##### SOURCE DATA

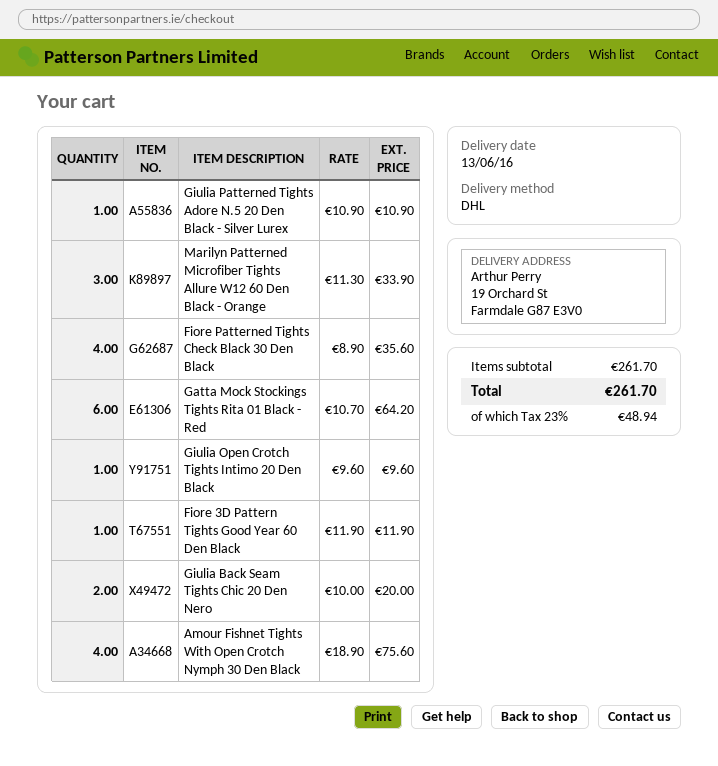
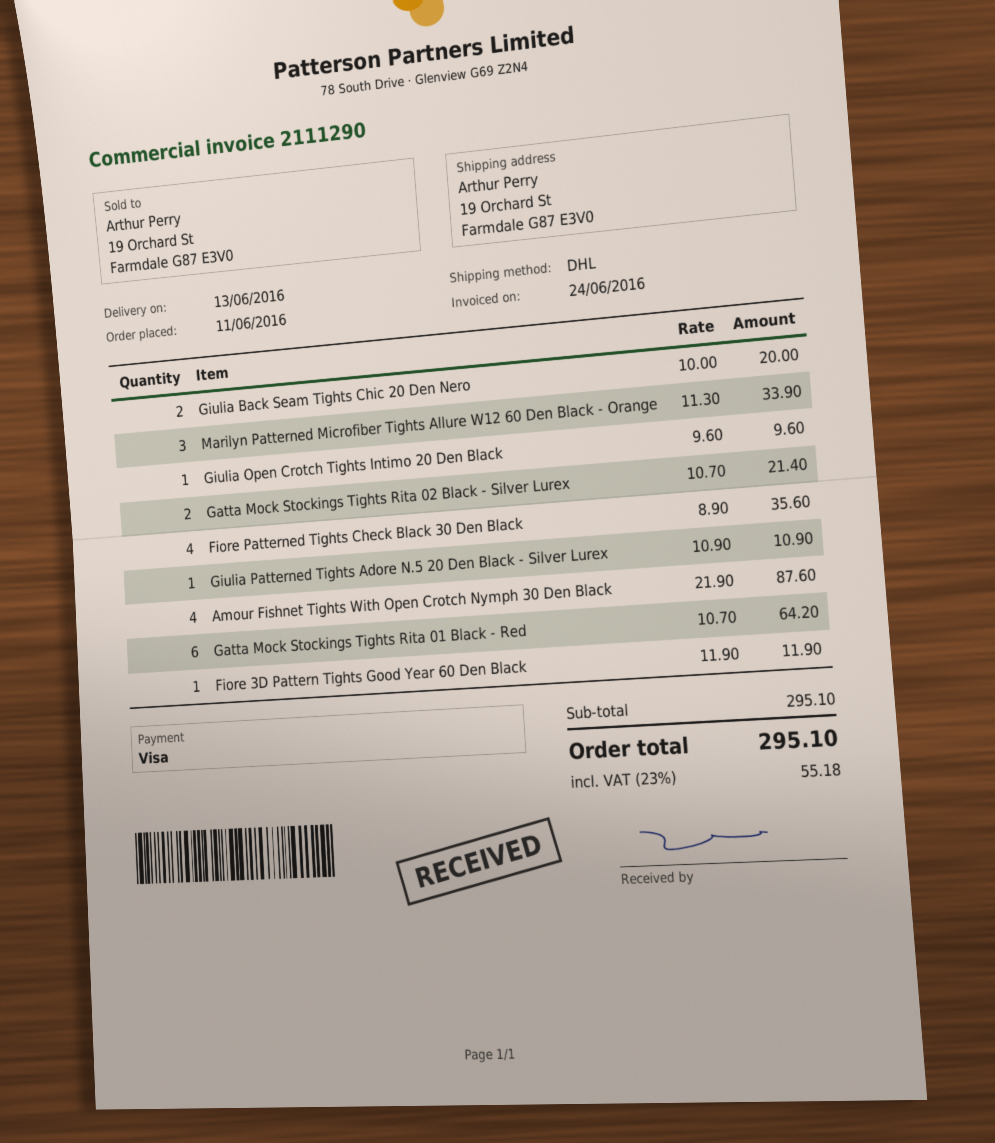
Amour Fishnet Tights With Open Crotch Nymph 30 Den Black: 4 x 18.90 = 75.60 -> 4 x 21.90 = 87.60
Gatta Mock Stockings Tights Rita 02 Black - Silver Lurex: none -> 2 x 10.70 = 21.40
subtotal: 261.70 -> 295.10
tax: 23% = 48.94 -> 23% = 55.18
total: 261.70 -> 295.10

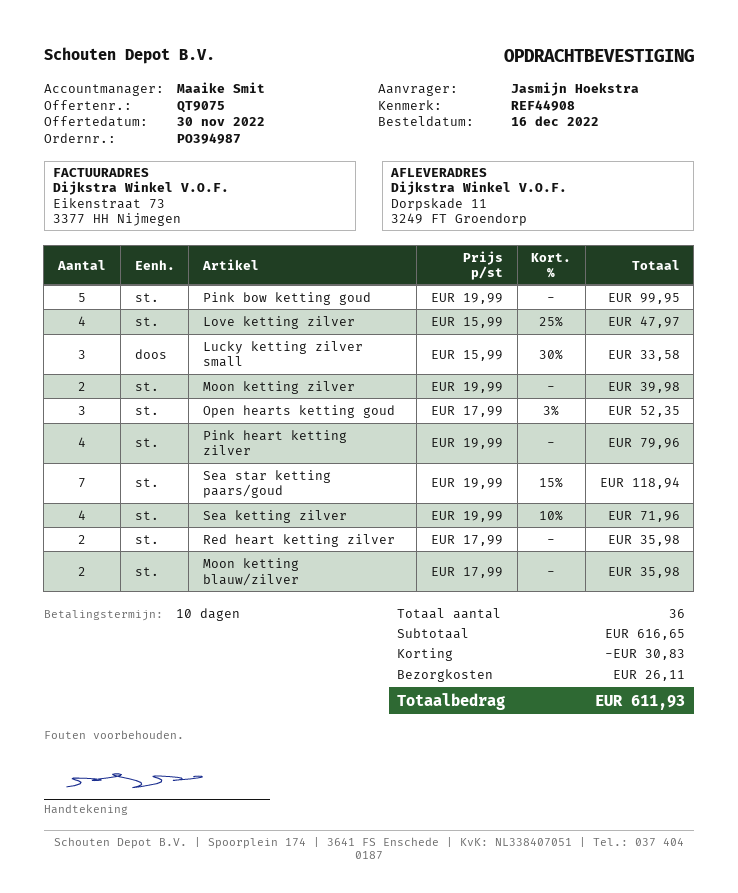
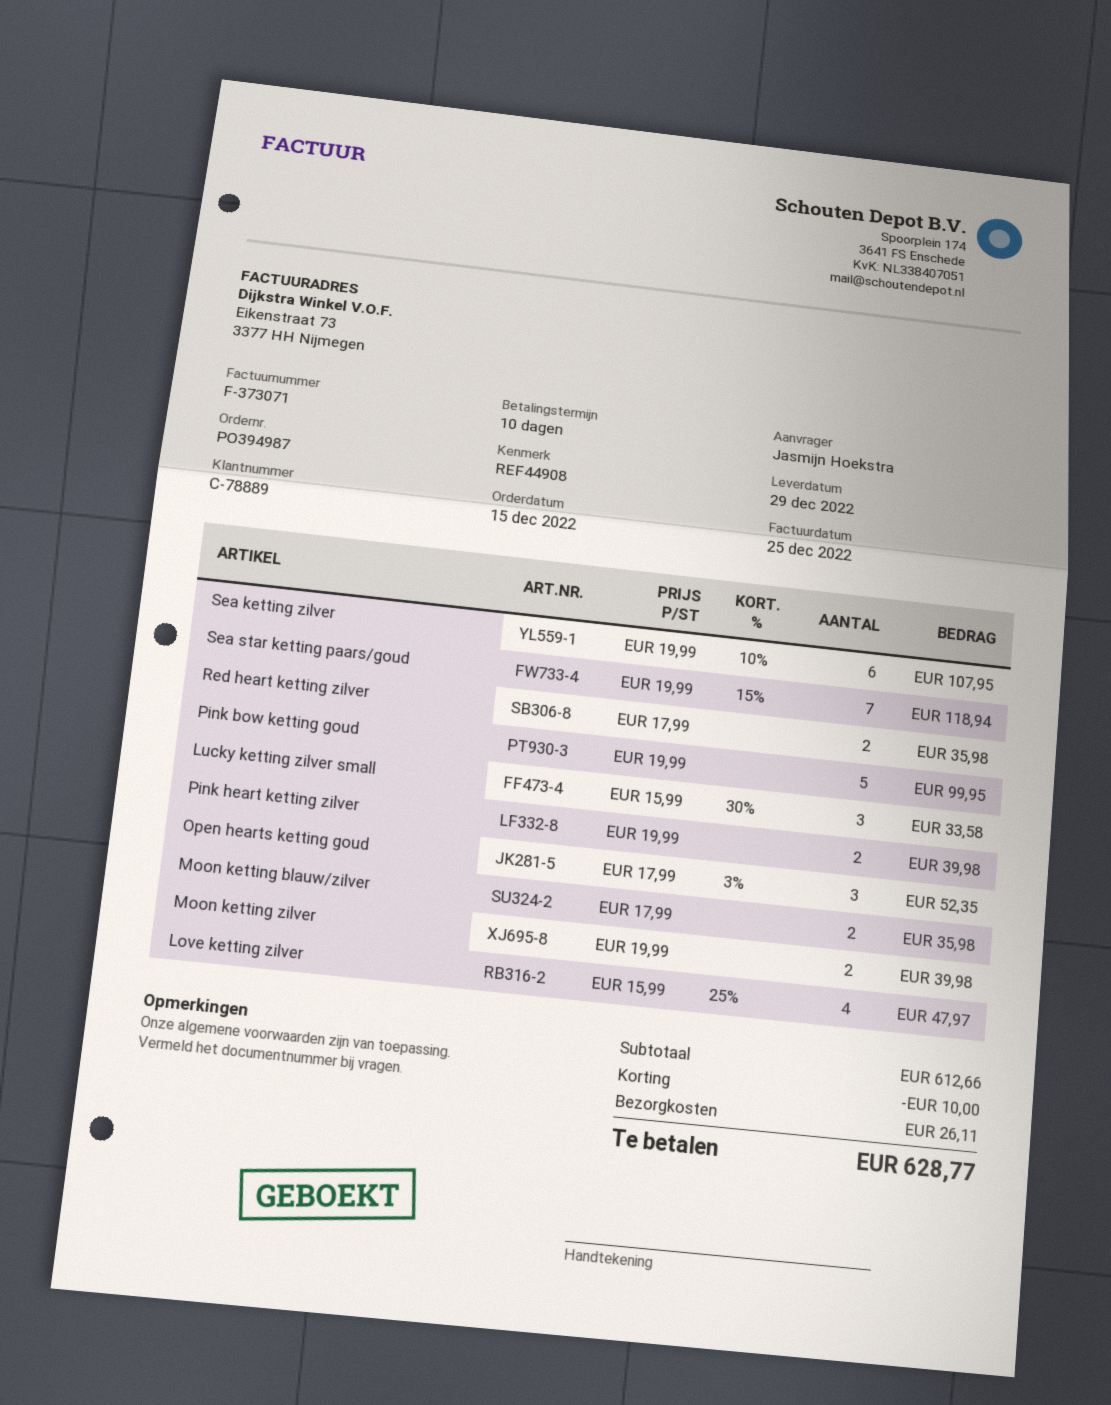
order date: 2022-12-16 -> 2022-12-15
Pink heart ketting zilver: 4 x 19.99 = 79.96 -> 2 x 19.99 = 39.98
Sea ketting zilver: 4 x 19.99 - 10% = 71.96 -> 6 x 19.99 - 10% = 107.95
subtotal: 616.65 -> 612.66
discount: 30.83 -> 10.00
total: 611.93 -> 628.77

##########

**DIRECTIONS FOR THIS TASK**
Give back exactly the lines from the line holding "Pink heart ketting" through the last line of the listing, including both.

**COMPLETED TASK**
Pink heart ketting zilver: 4 x 19.99 = 79.96 -> 2 x 19.99 = 39.98
Sea ketting zilver: 4 x 19.99 - 10% = 71.96 -> 6 x 19.99 - 10% = 107.95
subtotal: 616.65 -> 612.66
discount: 30.83 -> 10.00
total: 611.93 -> 628.77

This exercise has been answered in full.